ACTION ITEM
A verbatim repeat of the lines below is required, with the pictures removed.

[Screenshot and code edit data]

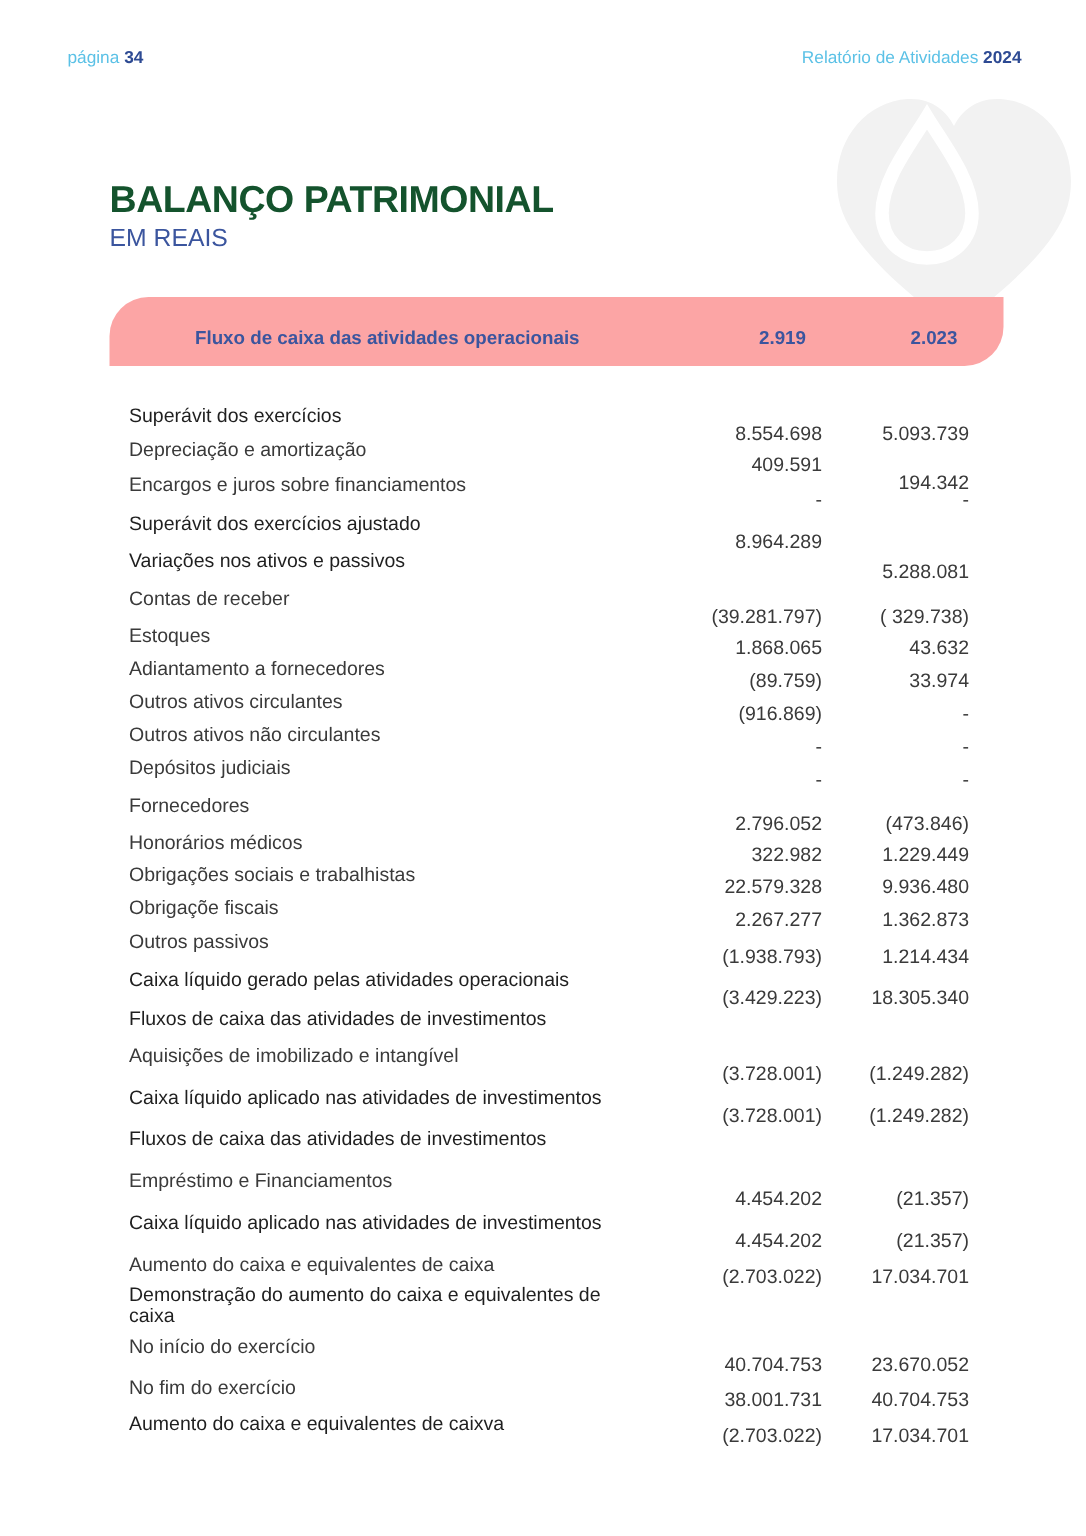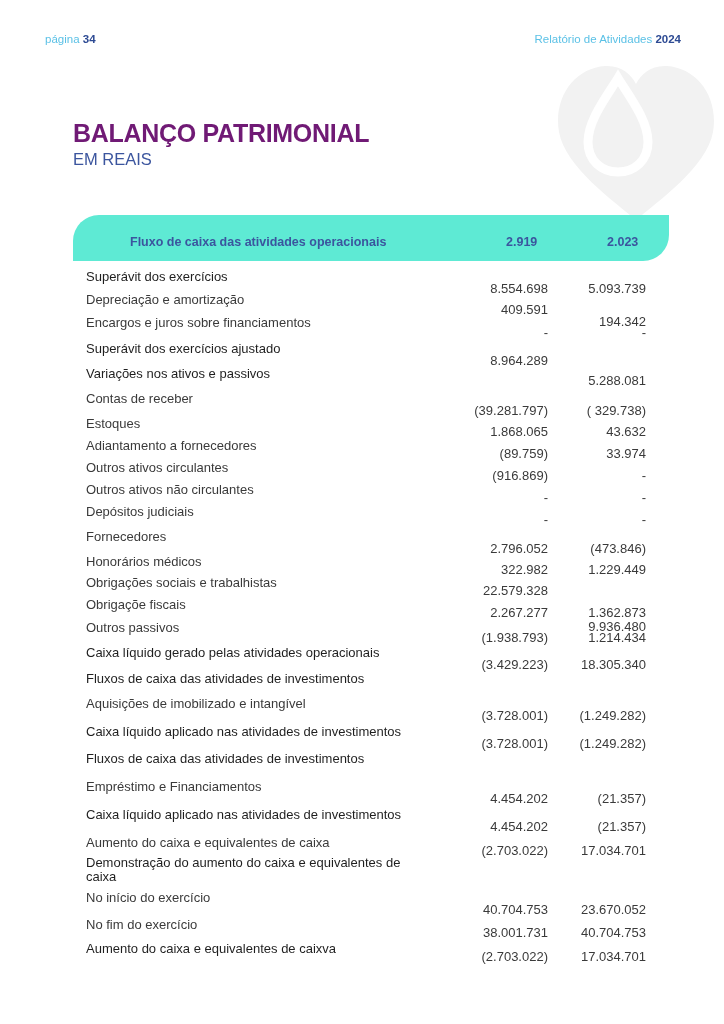--- a/index.html
+++ b/index.html
@@ -17,7 +17,7 @@
   .heart { position: absolute; left: 555px; top: 62px; width: 162px; height: 160px; }
 
   .title-block { position: absolute; left: 73px; top: 118px; }
-  .title { font-size: 25px; font-weight: 700; color: #701a75; letter-spacing: -0.3px; margin: 0; line-height: 30px; }
+  .title { font-size: 25px; font-weight: 700; color: #14532d; letter-spacing: -0.3px; margin: 0; line-height: 30px; }
   .subtitle { font-size: 11.5px; color: #333; line-height: 14px; }
   .unit { font-size: 16.5px; color: #3b559e; line-height: 20px; margin-top: 1px; }
 

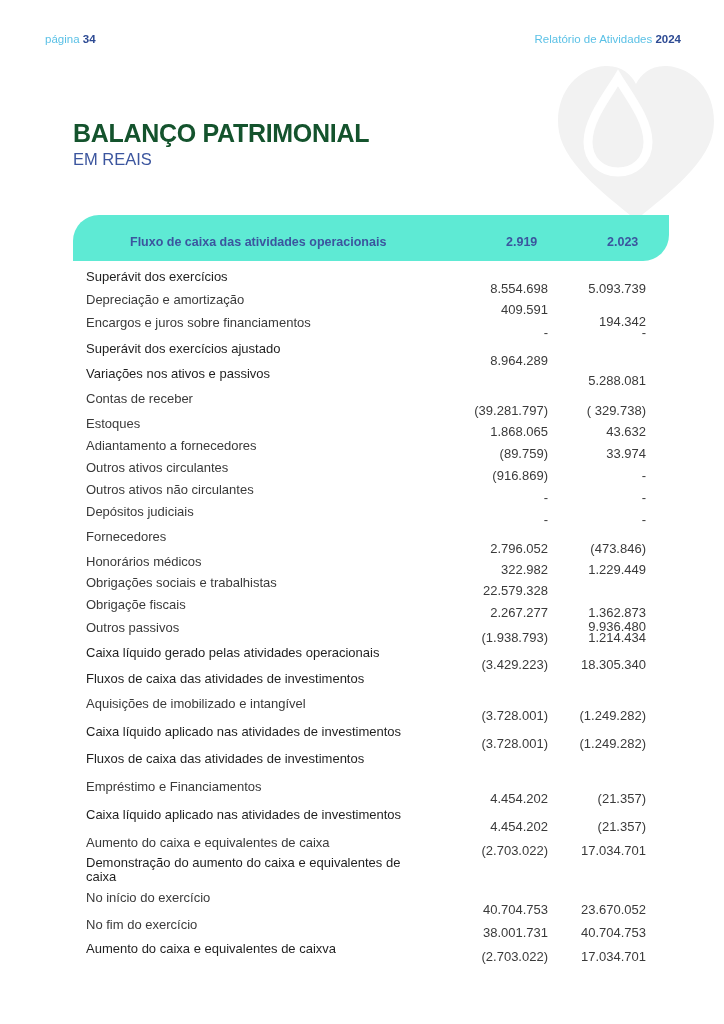--- a/index.html
+++ b/index.html
@@ -22,8 +22,8 @@
   .unit { font-size: 16.5px; color: #3b559e; line-height: 20px; margin-top: 1px; }
 
   .table-head {
-    position: absolute; left: 73px; top: 215px; width: 596px; height: 46px;
-    background: #5eead4;
+    position: absolute; left: 73px; top: 198px; width: 596px; height: 46px;
+    background: #fca5a5;
     border-top-left-radius: 26px; border-bottom-right-radius: 26px;
   }
   .table-head .h { position: absolute; top: 20px; font-size: 12.5px; font-weight: 700; color: #3b559e; }

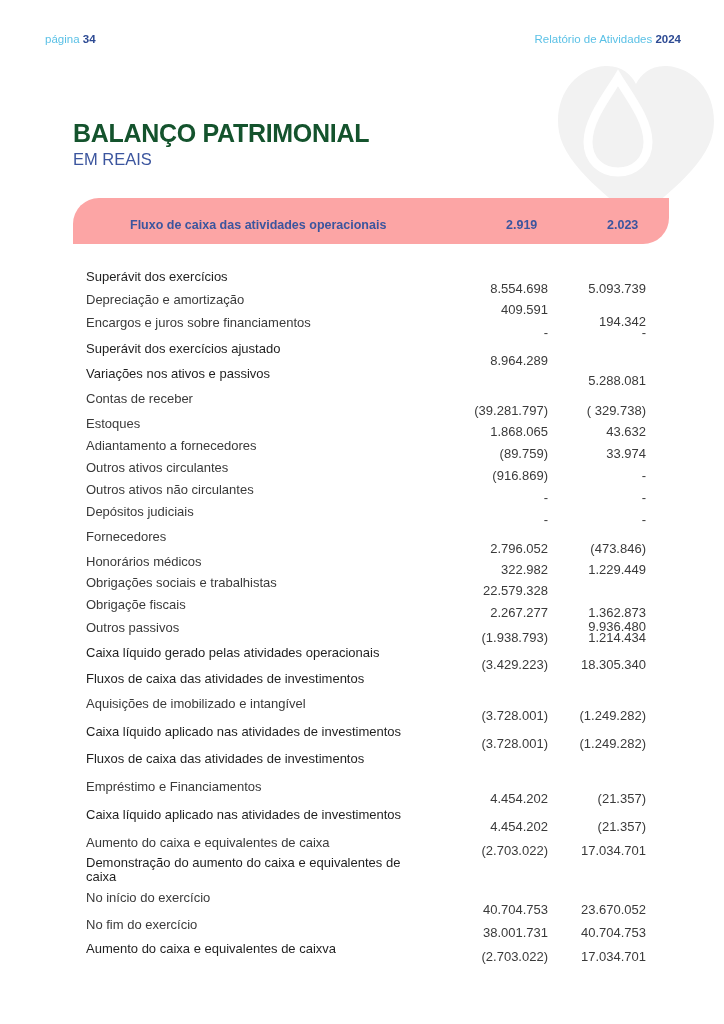--- a/index.html
+++ b/index.html
@@ -139,7 +139,7 @@
     <div class="row" style="top: 575px;">
       <span class="lbl">Obrigações sociais e trabalhistas</span>
       <span class="v1" style="top: 8px;">22.579.328</span>
-      <span class="v2" style="top: 8px; margin-top: 36px;">9.936.480</span>
+      <span class="v2" style="top: 8px;">9.936.480</span>
     </div>
     <div class="row" style="top: 597px;">
       <span class="lbl">Obrigaçõe   fiscais</span>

SOLUTION TO THE PROBLEM
--- a/index.html
+++ b/index.html
@@ -17,7 +17,7 @@
   .heart { position: absolute; left: 555px; top: 62px; width: 162px; height: 160px; }
 
   .title-block { position: absolute; left: 73px; top: 118px; }
-  .title { font-size: 25px; font-weight: 700; color: #701a75; letter-spacing: -0.3px; margin: 0; line-height: 30px; }
+  .title { font-size: 25px; font-weight: 700; color: #14532d; letter-spacing: -0.3px; margin: 0; line-height: 30px; }
   .subtitle { font-size: 11.5px; color: #333; line-height: 14px; }
   .unit { font-size: 16.5px; color: #3b559e; line-height: 20px; margin-top: 1px; }
 

--- a/index.html
+++ b/index.html
@@ -22,8 +22,8 @@
   .unit { font-size: 16.5px; color: #3b559e; line-height: 20px; margin-top: 1px; }
 
   .table-head {
-    position: absolute; left: 73px; top: 215px; width: 596px; height: 46px;
-    background: #5eead4;
+    position: absolute; left: 73px; top: 198px; width: 596px; height: 46px;
+    background: #fca5a5;
     border-top-left-radius: 26px; border-bottom-right-radius: 26px;
   }
   .table-head .h { position: absolute; top: 20px; font-size: 12.5px; font-weight: 700; color: #3b559e; }

--- a/index.html
+++ b/index.html
@@ -139,7 +139,7 @@
     <div class="row" style="top: 575px;">
       <span class="lbl">Obrigações sociais e trabalhistas</span>
       <span class="v1" style="top: 8px;">22.579.328</span>
-      <span class="v2" style="top: 8px; margin-top: 36px;">9.936.480</span>
+      <span class="v2" style="top: 8px;">9.936.480</span>
     </div>
     <div class="row" style="top: 597px;">
       <span class="lbl">Obrigaçõe   fiscais</span>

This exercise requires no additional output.